Exercise:
Repeat the records in full and exactly, omitting pictures.

━━━━━━━━━━━━━━━━

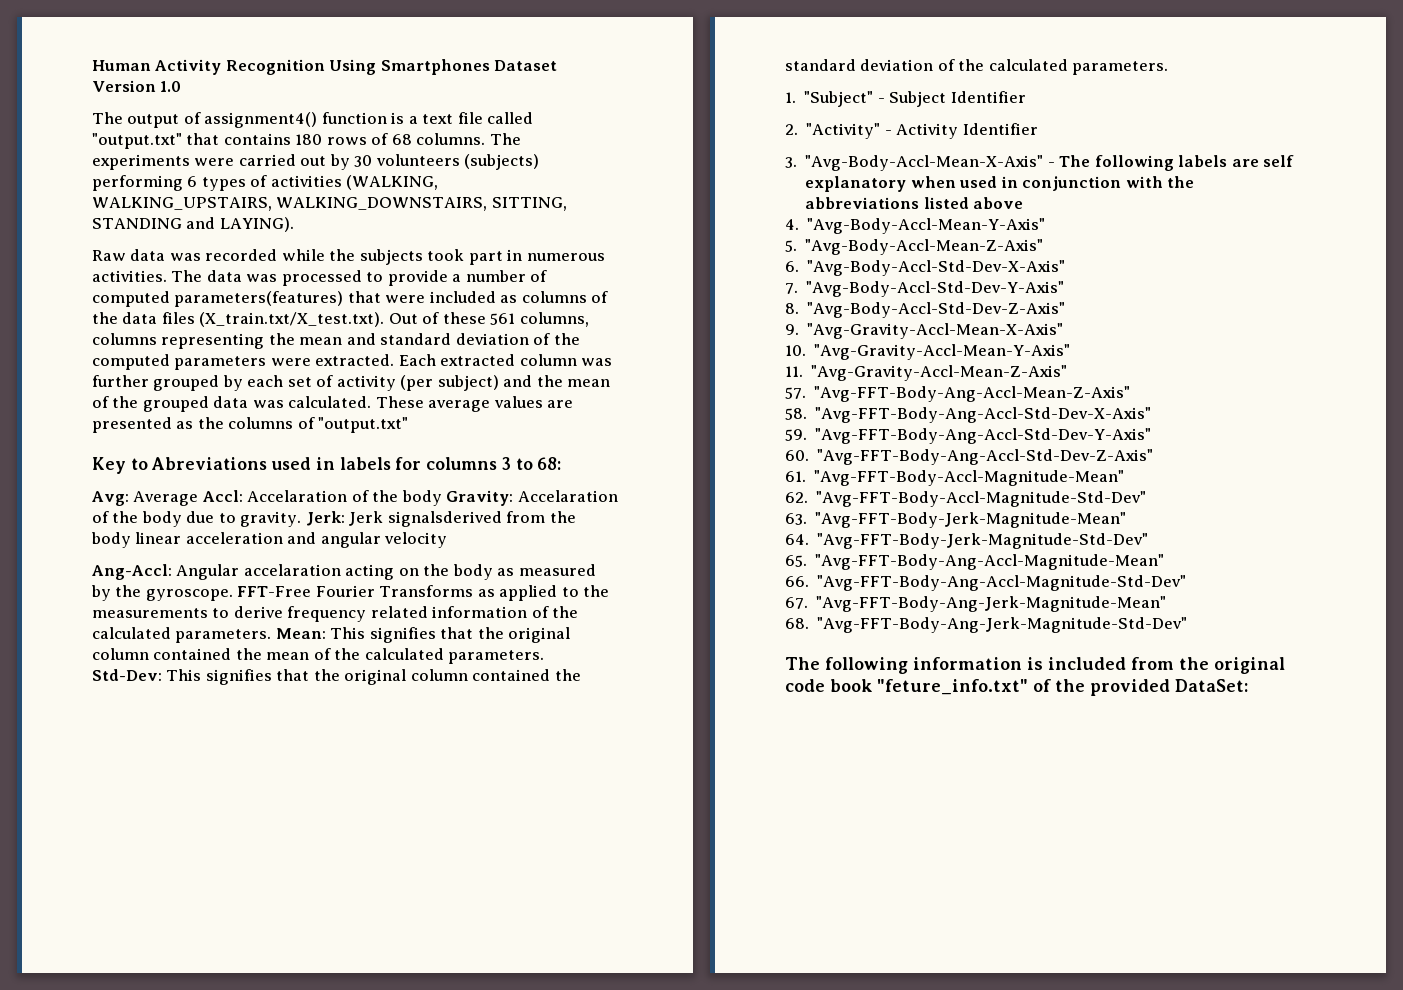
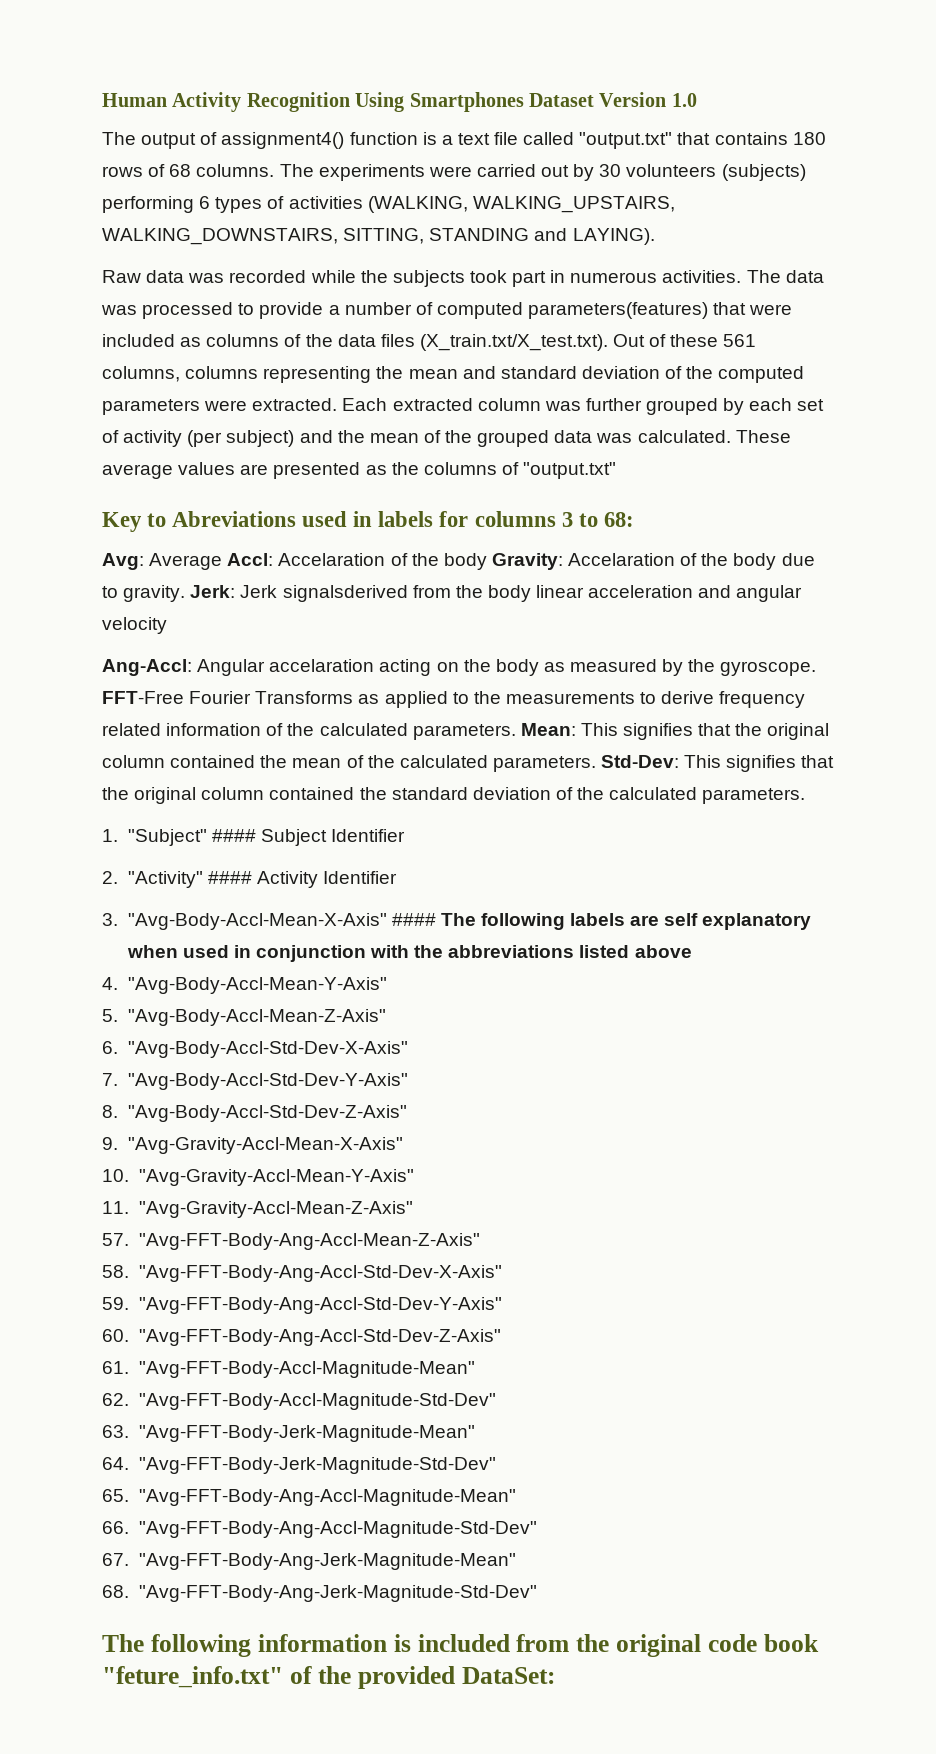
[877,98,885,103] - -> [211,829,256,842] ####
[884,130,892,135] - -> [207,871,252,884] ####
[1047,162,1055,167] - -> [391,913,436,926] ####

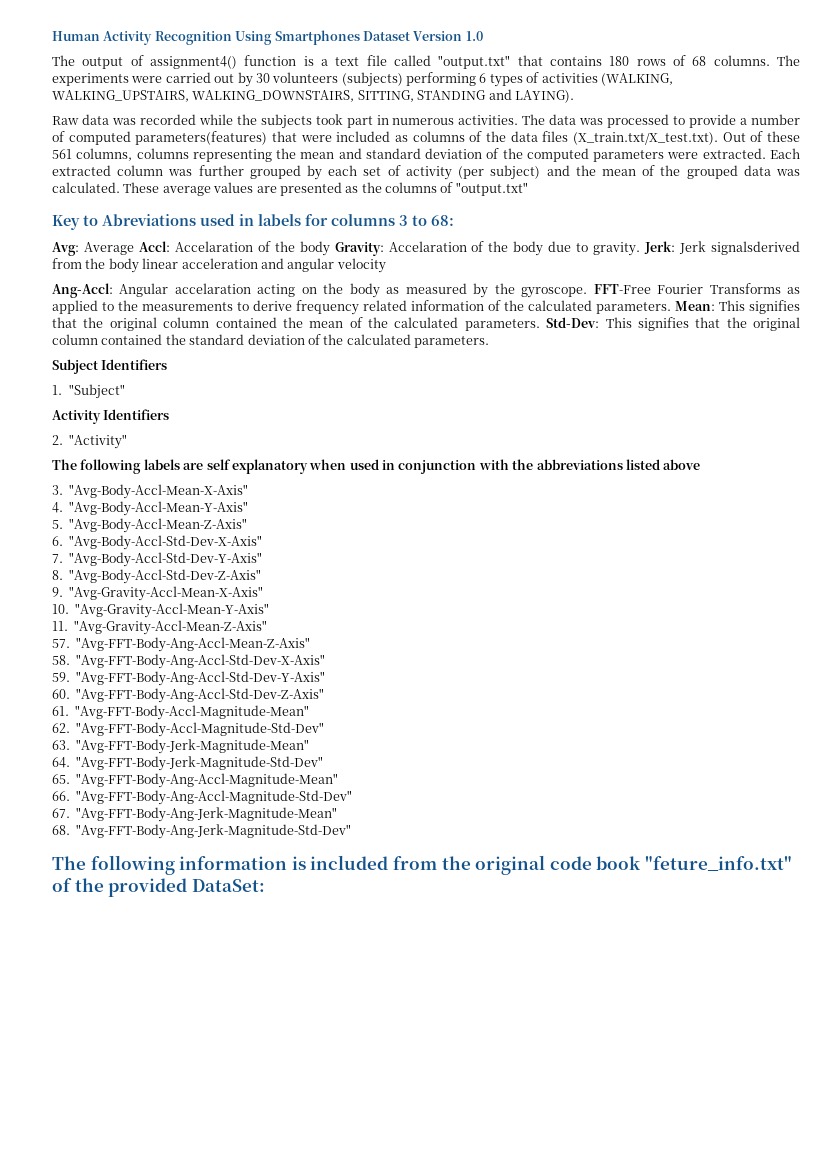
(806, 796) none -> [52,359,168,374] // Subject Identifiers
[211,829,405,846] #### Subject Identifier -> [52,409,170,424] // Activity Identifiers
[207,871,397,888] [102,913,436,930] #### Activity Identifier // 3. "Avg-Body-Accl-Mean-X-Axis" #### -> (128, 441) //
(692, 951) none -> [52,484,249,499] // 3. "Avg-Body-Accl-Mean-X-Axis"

━━━━━━━━━━━━━━━━

Solution for this problem:
[877,98,885,103] - -> [211,829,256,842] ####
[884,130,892,135] - -> [207,871,252,884] ####
[1047,162,1055,167] - -> [391,913,436,926] ####

(806, 796) none -> [52,359,168,374] // Subject Identifiers
[211,829,405,846] #### Subject Identifier -> [52,409,170,424] // Activity Identifiers
[207,871,397,888] [102,913,436,930] #### Activity Identifier // 3. "Avg-Body-Accl-Mean-X-Axis" #### -> (128, 441) //
(692, 951) none -> [52,484,249,499] // 3. "Avg-Body-Accl-Mean-X-Axis"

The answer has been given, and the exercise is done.